English · Español

01 — Function-Calling Formats: A Convergence¶

🇪🇸 OpenAI, Anthropic y "raw JSON-Schema" tienen el mismo esqueleto: declarar herramientas, recibir una petición de llamada, ejecutar, devolver el resultado. Las diferencias son cosméticas. Conociendo el patrón, leer cualquier SDK nuevo toma cinco minutos.

This page surveys the major function-calling formats so Borja can read any provider's docs without translation overhead. The thesis: under the cosmetic differences, they are the same protocol.

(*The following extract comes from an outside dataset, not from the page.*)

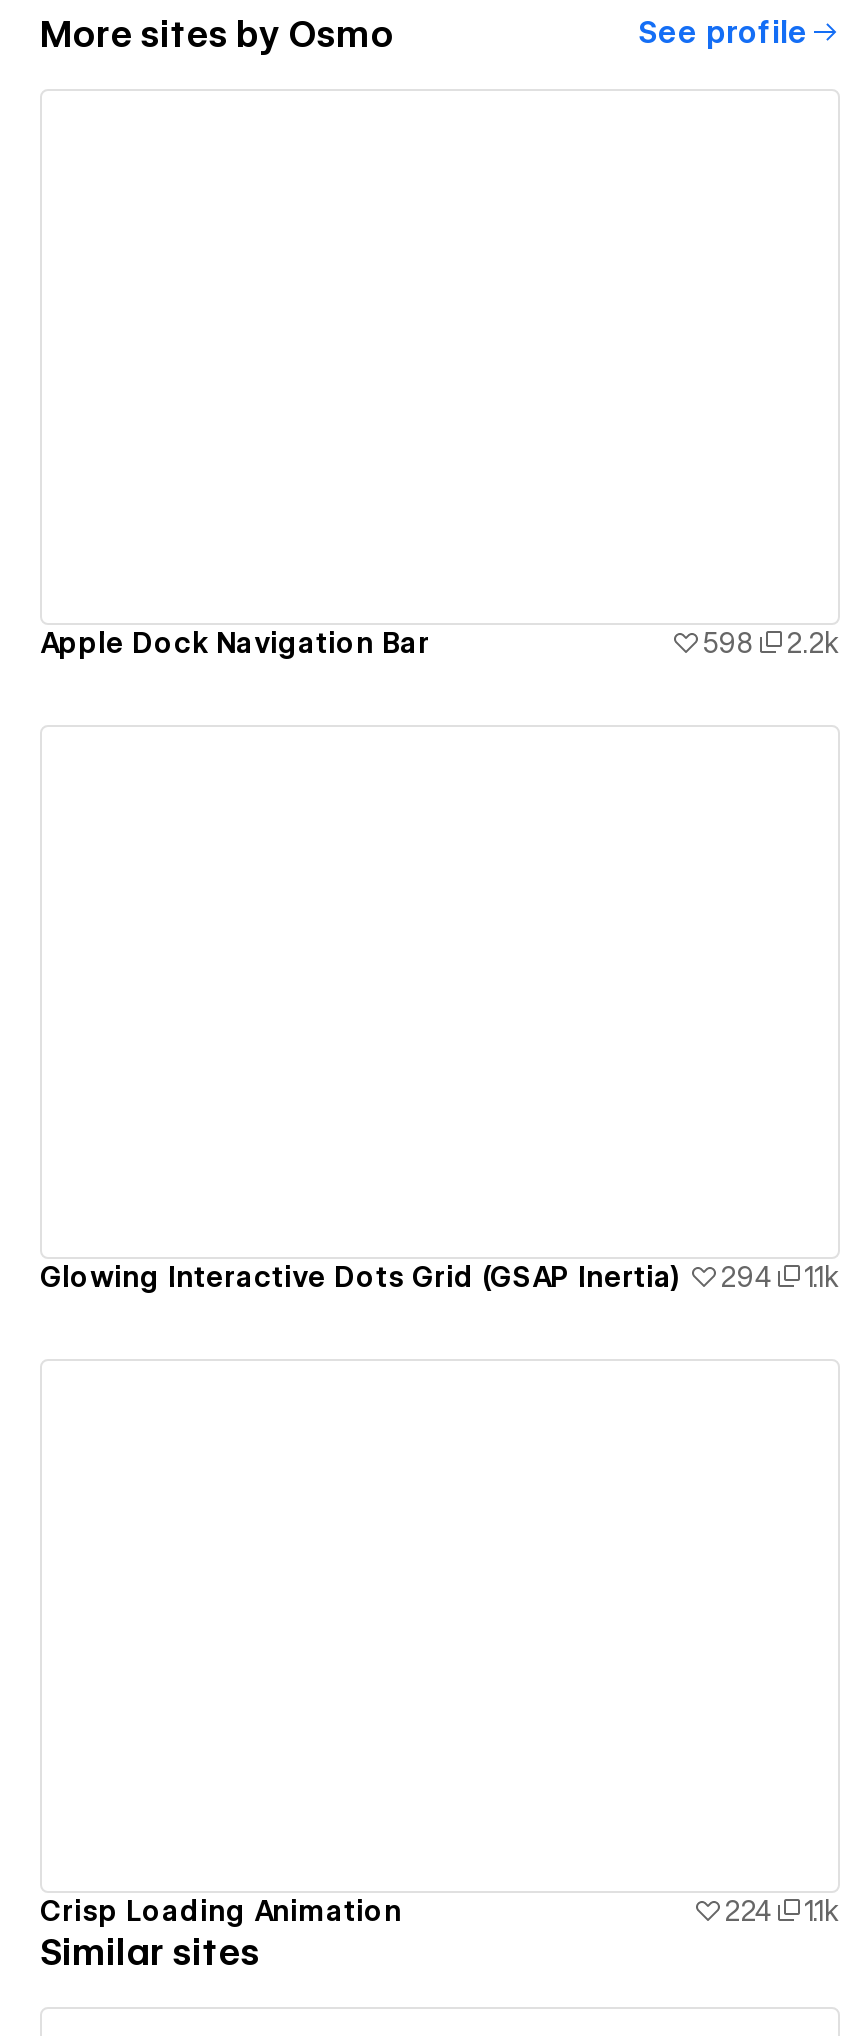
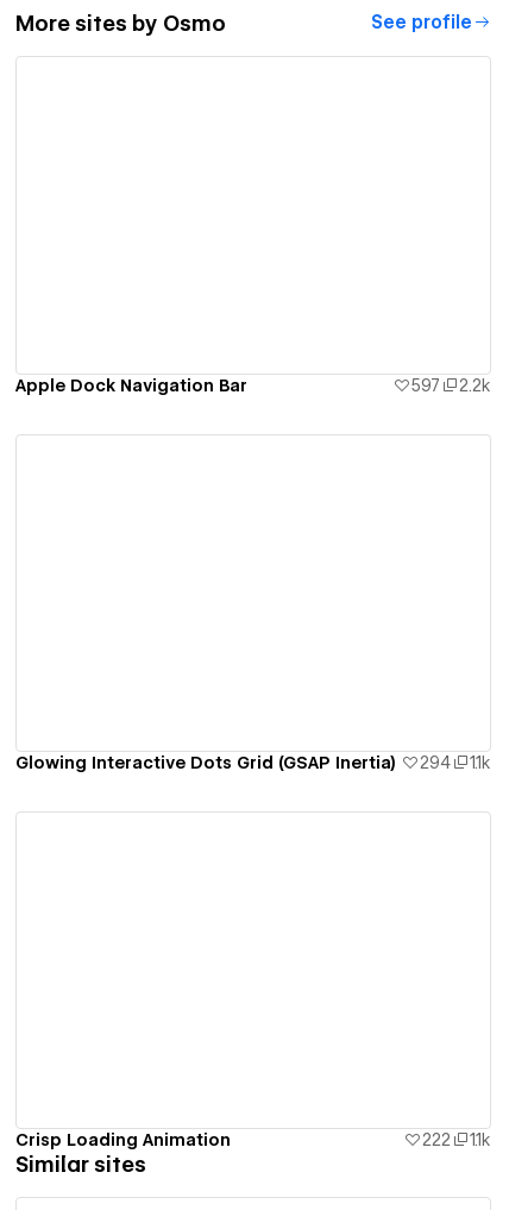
[702,626,840,658] 598 2.2k -> [411,376,491,395] 597 2.2k
[724,1896,840,1928] 224 1.1k -> [422,1131,491,1150] 222 1.1k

Every tool-calling system in 2026 has these four elements:

Tool declarations. A list of {name, description, input_schema} triples sent to the model with the prompt.
A tool-call message. When the model decides to call a tool, it emits a structured response containing {tool_name, arguments} (or the equivalent fields under different names).
A tool-result message. The host executes the tool and feeds the result back to the model — usually as a special role-tagged message.
A continuation step. The model, now seeing the tool result, produces its next response (which may be another tool call or a final answer).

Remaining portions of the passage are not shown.